Fred Verdult is a person living with HIV in the Netherlands who has used his experience in advertising and marketing to conduct a number of community opinion surveys and publicity events for HIV cure research and its potential.

He presented the results of one survey that showed that 72% of a group of 457 people with HIV felt it would be “very important” to them personally if there was a cure for HIV and only 6% thought it would not be important. When asked what was the biggest disadvantage of living with HIV, by far the most widely cited (by 91%) was the risk of possible adverse health effects in the future – either side-effects due to long-term antiretroviral therapy, or health problems due to chronic infection. Fewer people cited actual adverse effects happening right now but they were still a consideration for a majority (66%), as was the risk of, or anxiety about, infecting someone (also 66%).

Verdult said that the question of when to interrupt treatment remained a major ethical problem in HIV cure research – a dilemma already being pondered by ICISTEM. But there was also the inequalities involved.
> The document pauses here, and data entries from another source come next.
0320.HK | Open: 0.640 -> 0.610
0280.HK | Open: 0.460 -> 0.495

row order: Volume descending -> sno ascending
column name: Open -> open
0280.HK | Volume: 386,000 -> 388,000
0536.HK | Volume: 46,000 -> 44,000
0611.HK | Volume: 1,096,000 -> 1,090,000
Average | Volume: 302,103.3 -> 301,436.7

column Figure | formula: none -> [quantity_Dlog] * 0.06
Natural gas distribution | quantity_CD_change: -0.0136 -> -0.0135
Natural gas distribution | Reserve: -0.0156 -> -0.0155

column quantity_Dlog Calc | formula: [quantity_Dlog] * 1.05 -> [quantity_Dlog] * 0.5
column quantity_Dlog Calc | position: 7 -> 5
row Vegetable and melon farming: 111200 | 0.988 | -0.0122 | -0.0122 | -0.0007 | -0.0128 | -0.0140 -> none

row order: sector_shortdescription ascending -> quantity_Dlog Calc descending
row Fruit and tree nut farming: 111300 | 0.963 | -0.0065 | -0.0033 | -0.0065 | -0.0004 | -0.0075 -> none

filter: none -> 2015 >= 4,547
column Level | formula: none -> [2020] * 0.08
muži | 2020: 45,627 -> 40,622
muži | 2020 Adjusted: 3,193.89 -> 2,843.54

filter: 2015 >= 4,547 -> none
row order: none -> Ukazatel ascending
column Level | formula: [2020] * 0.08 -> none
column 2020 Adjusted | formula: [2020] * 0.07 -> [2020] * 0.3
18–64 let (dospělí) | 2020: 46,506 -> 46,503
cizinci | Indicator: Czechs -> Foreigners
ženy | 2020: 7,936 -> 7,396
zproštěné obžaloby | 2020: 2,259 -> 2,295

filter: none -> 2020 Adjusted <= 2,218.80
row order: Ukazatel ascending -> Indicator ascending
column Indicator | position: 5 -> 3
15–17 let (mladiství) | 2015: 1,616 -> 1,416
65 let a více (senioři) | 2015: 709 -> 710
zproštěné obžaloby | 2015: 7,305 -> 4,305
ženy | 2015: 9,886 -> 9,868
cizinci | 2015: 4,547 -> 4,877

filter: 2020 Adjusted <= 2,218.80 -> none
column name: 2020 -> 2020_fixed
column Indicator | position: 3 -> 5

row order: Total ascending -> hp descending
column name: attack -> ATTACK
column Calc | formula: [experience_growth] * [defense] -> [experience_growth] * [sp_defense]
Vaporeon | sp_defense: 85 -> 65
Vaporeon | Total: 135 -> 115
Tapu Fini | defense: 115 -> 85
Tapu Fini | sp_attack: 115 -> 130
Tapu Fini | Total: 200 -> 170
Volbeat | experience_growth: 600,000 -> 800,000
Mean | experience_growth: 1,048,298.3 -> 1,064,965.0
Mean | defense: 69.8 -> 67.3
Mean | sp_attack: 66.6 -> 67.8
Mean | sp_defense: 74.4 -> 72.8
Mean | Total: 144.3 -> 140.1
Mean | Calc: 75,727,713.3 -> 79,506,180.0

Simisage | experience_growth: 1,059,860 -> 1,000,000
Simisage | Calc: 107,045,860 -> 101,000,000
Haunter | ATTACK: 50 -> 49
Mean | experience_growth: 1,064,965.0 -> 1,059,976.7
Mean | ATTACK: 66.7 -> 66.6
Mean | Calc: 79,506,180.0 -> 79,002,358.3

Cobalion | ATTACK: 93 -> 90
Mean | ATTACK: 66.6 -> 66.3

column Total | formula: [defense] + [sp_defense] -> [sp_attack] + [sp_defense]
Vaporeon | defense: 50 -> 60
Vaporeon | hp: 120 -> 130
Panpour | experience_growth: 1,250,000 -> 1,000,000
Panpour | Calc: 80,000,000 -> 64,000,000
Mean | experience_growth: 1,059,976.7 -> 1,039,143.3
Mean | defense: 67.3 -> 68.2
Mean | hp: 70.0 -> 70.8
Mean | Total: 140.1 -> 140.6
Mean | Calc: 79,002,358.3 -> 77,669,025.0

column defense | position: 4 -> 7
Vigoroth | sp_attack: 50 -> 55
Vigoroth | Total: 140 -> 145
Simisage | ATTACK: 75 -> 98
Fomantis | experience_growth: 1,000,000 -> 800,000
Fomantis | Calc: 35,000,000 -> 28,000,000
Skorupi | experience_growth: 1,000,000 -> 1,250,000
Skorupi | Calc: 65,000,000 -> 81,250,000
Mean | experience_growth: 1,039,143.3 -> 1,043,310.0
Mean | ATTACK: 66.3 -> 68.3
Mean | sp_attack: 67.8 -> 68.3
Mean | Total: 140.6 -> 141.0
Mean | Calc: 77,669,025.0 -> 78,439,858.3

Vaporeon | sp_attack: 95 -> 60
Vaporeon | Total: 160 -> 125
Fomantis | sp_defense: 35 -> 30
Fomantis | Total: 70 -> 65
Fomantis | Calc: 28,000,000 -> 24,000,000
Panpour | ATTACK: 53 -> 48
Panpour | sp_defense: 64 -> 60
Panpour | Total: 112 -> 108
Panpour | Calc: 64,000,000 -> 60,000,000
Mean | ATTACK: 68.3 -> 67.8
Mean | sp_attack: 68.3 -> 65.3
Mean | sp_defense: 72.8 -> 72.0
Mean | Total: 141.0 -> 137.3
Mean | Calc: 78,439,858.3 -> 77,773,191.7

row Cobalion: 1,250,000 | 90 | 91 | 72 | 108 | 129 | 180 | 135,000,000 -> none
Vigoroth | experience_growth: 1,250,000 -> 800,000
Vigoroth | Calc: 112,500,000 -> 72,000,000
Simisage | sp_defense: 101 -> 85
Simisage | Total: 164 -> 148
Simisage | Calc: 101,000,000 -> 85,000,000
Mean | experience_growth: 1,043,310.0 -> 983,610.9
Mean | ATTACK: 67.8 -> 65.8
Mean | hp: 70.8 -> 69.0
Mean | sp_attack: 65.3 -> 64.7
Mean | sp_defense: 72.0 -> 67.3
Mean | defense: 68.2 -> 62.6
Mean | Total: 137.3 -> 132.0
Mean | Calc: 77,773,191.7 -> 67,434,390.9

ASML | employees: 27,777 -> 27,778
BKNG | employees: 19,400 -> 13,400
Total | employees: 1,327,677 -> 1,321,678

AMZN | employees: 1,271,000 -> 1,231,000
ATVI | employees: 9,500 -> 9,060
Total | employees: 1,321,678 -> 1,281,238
Ethically, if there had to be a choice of which people should benefit first from an HIV cure, it should logically be chronically infected people who had suffered most for years with immune suppression and suboptimal HIV therapy (“First in, first out”). However, these were likely to be the most difficult people to cure, so, with the exception of cancer patients, cure research had largely concentrated on the most recently infected people with intact immune systems (“Last in, first out”). Was this fair, he asked.

Finally, there is the issue that treatment as prevention and pre-exposure prophylaxis (PrEP) might be at the point of succeeding in producing large reductions in HIV incidence worldwide. If it did, scientific and funders’ interest in cure research might slacken. He urged a step-up in the pace of cure research now, so as not to lose a “window of opportunity”.